Now, before God the source of all life and before Jesus Christ, who spoke up as a witness for the truth in front of Pontius Pilate, I put to you the duty of doing all that you have been told, with no faults or failures, until the Appearing of our Lord Jesus Christ,

who at the due time will be revealed

by God, the blessed and only Ruler of all,

the King of Kings and the Lord of lords,

who alone is immortal,

whose home is in accessible light,

whom no man has seen and no man is able to see:

to him be honour and everlasting power.  Amen.

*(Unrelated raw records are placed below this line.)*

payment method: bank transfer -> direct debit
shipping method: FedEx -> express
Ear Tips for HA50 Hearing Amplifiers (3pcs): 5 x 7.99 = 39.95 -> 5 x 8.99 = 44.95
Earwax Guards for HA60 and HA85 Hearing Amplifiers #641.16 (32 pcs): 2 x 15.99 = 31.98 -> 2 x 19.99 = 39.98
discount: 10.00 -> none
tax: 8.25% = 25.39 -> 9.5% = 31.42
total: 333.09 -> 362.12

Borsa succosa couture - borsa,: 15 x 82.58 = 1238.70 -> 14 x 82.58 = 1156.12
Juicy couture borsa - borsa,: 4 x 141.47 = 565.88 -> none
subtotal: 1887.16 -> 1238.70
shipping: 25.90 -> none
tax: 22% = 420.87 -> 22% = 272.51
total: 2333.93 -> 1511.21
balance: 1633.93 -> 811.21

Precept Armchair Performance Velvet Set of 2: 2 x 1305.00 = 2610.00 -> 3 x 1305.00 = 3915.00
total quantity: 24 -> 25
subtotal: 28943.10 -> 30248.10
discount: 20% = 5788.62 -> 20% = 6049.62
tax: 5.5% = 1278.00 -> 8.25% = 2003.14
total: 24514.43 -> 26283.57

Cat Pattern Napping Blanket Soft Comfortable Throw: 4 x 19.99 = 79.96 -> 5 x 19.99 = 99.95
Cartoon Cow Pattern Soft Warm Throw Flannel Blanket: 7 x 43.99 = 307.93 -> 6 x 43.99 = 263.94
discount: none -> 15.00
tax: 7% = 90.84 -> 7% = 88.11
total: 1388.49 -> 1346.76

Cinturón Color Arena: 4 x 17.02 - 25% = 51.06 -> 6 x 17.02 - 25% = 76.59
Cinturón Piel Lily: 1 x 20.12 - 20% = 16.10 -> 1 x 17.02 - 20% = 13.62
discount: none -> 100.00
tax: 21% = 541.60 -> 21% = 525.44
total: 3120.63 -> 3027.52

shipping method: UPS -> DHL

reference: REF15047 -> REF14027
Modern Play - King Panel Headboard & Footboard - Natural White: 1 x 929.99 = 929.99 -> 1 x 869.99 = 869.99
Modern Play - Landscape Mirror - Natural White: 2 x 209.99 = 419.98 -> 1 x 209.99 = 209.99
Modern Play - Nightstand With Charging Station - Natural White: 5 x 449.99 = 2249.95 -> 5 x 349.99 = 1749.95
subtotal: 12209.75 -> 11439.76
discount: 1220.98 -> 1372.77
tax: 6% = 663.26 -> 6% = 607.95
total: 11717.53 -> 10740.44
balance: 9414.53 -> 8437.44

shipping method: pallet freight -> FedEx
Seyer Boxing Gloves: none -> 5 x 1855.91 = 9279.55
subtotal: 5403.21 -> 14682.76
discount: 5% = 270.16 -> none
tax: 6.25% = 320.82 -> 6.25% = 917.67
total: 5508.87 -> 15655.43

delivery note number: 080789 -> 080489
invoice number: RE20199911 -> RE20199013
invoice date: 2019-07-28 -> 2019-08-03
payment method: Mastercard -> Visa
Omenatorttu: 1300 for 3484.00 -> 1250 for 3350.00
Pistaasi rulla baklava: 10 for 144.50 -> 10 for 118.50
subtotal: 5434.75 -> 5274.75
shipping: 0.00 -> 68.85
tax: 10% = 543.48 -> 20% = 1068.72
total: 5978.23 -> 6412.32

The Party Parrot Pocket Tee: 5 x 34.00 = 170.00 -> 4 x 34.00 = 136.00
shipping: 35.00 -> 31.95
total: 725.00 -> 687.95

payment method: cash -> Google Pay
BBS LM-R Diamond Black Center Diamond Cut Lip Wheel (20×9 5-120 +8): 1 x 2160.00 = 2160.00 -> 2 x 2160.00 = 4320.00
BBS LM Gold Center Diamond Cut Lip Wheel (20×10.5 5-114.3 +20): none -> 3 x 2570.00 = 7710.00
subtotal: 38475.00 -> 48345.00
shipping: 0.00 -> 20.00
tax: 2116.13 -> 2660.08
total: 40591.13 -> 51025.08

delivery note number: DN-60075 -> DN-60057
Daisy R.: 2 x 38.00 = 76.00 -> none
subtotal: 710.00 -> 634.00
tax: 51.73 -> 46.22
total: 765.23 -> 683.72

Warn those who are rich in this world’s goods that they are not to look down on other people; and not to set their hopes on money, which is untrustworthy, but on God who, out of his riches, gives us all that we need for our happiness.  Tell them that they are to do good, and be rich in good works, to be generous and willing to share–that is the way they can save up a good capital sum for the future if they want to make sure of the only life that is real.

My dear Timothy, take great care of all that has been entrusted to you.  Have nothing to do with the pointless philosophical discussions and antagonistic beliefs of the “knowledge” which is not knowledge at all; by adopting this, some have gone right away from the faith.  Grace be with you.

Psalm 100 (1979 Book of Common Prayer):

1 Be joyful in the LORD, all you lands;

serve the LORD with gladness

and come before his presence with a song.

2 Know this:  The LORD himself is God;

he himself has made us, and we are his;

we are his people and the sheep of his pasture.

3 Enter his gates with thanksgiving;

go into his courts with praise;

give thanks to him and call upon his Name.

4 For the LORD is good;

his mercy is everlasting;

and his faithfulness endures from age to age.

Luke 8:4-15 (The Jerusalem Bible):

With a large crowd gathering and people from every town finding their way to him, he used this parable:

A sower went out to sow his seed.  As he sowed, some fell on the edge of the path and was trampled on; and the birds of the air ate it up.  Some seed fell on rock, and when it came up it withered away, having no moisture.  Some seed fell amongst thorns and the thorns grew with it and choked it.  And some seed fell into rich soil and grew and produced its crop a hundredfold.

Saying this he cried,

Listen, anyone who has ears to hear!

His disciples asked him what this parable might mean, and he said,

The mysteries of the kingdom of God are revealed to you; for the rest there are only parables, so that

they may see but not perceive,

listen but not understand.

This, then is what the parable means:  the seed is the word of God.  Those on the edge of the path are people who have heard it, and  the devil comes and carries away from the word their hearts in case they should believe and be saved.  Those on the rock are people who, when they first hear it, welcome the word with joy.  But these have no root; they believe for a while, and in time of trial they give up.  As for the part that fell into thorns, this is people who have heard, but as they go on their way they are choked by the worries and riches and pleasures of life and do not reach maturity.  As for the part in the rich soil, this is people with a noble and generous heart who have heard the word and take it to themselves and yield a harvest through their perseverance.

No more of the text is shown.